ANSWER sued the city in federal court to stop the city from enforcing its laws until it creates a "constitutionally allowable and non-discriminating system" for determining the rules on sign posting. An ANSWER spokeswoman stated that they gained support from the publicity and intended to continue to post more and more posters, stickers, and banners despite the efforts of the city.

== Legal controversies and actions by ANSWER Coalition ==
After the September 15, 2007, anti-war protest, the ANSWER Coalition faced serious legal difficulties due to their activities at the time of the demonstration . The DC Department of Public Works fined the group 10,000 dollars, on account of attaching the signs on utility boxes using adhesives that were hard to remove. The basis of this fine was that the signs were placed in a manner that hindered the state property and created a clean-up problem. As well, the National Park Service, the management of the federal lands, claimed that the signs constituted defacement of federal property and asked them to be removed instantaneously. ANSWER, however, objected to the activities of the city, terming the fines as politically oriented, and went further to defy the removal order.

ANSWER Coalition sued in federal court in response to the fines.

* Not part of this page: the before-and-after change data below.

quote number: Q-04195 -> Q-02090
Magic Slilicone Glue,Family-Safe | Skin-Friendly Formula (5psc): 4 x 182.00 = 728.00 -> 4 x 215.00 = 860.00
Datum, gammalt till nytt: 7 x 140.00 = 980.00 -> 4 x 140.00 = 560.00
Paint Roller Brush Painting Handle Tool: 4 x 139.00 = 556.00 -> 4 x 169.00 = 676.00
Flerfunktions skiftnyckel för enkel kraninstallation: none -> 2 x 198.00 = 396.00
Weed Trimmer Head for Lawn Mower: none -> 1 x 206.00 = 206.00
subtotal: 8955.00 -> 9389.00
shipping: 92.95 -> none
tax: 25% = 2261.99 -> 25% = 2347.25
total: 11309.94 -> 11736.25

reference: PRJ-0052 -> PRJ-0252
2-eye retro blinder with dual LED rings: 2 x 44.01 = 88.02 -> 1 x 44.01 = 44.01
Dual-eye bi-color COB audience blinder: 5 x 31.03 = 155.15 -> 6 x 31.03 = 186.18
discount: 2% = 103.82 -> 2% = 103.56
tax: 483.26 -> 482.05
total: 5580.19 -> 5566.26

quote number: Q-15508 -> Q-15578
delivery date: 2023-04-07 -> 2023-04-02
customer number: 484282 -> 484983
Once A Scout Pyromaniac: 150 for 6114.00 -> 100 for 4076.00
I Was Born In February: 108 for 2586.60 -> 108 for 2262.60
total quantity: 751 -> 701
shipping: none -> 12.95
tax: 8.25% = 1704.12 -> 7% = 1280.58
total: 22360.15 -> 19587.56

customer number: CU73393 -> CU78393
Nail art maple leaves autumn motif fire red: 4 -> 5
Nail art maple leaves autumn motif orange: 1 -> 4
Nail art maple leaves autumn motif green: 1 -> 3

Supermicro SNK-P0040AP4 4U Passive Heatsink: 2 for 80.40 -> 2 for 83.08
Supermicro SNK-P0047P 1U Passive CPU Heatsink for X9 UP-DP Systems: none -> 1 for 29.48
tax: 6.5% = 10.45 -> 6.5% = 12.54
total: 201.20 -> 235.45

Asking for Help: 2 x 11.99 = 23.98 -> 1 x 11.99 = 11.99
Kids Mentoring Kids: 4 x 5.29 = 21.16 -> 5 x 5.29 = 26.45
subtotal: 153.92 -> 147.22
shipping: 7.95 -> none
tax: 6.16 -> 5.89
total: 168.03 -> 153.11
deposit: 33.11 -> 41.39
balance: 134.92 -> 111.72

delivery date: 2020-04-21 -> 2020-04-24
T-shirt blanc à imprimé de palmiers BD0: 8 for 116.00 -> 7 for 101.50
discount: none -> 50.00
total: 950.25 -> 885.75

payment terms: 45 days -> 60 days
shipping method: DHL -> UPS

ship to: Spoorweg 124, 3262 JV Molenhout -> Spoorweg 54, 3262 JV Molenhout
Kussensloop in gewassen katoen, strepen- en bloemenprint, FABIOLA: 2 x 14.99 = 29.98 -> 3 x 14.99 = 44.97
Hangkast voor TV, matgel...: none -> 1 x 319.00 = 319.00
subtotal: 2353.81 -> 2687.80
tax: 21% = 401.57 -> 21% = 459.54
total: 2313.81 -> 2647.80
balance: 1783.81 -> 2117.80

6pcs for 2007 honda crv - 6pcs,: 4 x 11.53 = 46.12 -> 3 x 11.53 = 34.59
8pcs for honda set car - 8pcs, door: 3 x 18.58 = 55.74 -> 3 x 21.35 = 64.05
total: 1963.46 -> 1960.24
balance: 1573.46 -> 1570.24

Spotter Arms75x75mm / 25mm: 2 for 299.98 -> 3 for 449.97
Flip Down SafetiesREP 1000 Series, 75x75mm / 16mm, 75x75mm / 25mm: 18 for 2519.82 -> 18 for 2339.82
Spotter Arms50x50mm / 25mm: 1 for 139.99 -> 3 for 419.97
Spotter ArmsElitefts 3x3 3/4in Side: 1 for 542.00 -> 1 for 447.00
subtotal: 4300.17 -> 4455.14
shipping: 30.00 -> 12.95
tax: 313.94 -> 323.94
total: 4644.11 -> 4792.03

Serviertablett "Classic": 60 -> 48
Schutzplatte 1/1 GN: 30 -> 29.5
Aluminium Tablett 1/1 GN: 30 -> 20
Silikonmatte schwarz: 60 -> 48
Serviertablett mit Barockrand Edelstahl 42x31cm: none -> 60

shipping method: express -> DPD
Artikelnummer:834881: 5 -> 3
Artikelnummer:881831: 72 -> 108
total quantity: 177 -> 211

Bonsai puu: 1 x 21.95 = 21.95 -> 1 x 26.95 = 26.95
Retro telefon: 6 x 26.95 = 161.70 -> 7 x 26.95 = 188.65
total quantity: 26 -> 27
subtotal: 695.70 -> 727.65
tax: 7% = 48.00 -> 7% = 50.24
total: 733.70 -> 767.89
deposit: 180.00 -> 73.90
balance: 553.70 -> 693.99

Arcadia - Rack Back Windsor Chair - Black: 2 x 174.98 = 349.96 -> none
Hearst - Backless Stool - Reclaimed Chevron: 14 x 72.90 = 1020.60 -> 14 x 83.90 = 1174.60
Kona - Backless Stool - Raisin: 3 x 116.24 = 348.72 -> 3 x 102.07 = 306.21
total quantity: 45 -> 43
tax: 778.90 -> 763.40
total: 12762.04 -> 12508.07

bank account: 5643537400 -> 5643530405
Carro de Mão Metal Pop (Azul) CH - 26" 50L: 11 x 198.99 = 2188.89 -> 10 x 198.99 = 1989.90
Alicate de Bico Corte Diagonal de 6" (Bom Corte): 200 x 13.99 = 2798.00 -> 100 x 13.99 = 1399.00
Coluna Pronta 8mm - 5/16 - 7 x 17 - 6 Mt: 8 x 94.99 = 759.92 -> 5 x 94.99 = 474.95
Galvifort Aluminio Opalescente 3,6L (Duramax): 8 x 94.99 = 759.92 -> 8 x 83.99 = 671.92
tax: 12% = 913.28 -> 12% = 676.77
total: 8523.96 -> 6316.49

The group further claimed that the city lacked a fair and constitutional punitive route to govern the displaying of signs and advertisements, and that their actions were under the First Amendment . This legal struggle drew attention and served to raise their cause. In spite of the legal issues, ANSWER made more signs and banners in Washington, D.C., and claimed that it was a critical means of expressing criticism regarding the involvement of the U.S. government in the Iraq War. They argued that the publicity created as a result of the controversy actually made their movement and message stronger, and they encouraged the anti-war arguments at the grassroots level.